* _Image comparison data_
────────────────────────────────────────

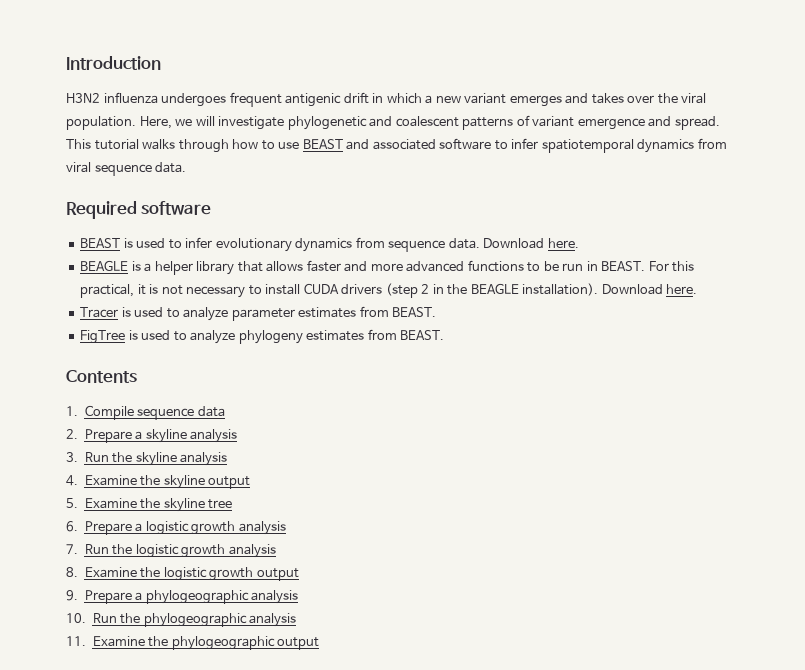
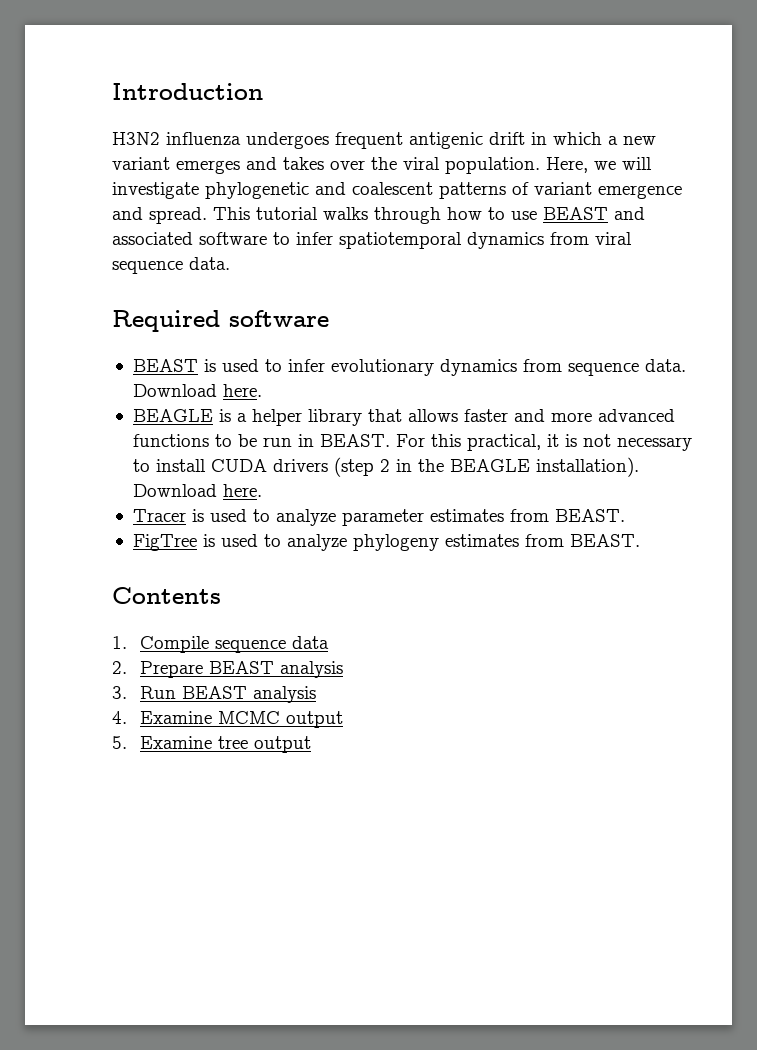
[135,429,187,443] a skyline -> [209,661,275,674] BEAST
[112,452,177,466] the skyline -> [182,686,248,699] BEAST
[140,475,205,489] the skyline -> [218,711,281,724] MCMC
[140,498,205,512] the skyline -> (213, 742) none
[66,521,286,535] [66,544,276,558] [66,567,299,581] [66,590,299,604] [66,613,297,627] [66,636,275,650] // 6. Prepare a logistic growth analysis // 7. Run the logistic growth analysis // 8. Examine the logistic growth output // 9. Prepare a phylogeographic analysis // 10. Run the phylogeographic analysis // 11. Examine the phylogeographic -> (249, 742) none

────────────────────────────────────────

* _WHAT TO PRODUCE_
Only a number is wanted here: the count of lines in the data that contain the string "BEAST".

* _THE COMPLETED TASK_
2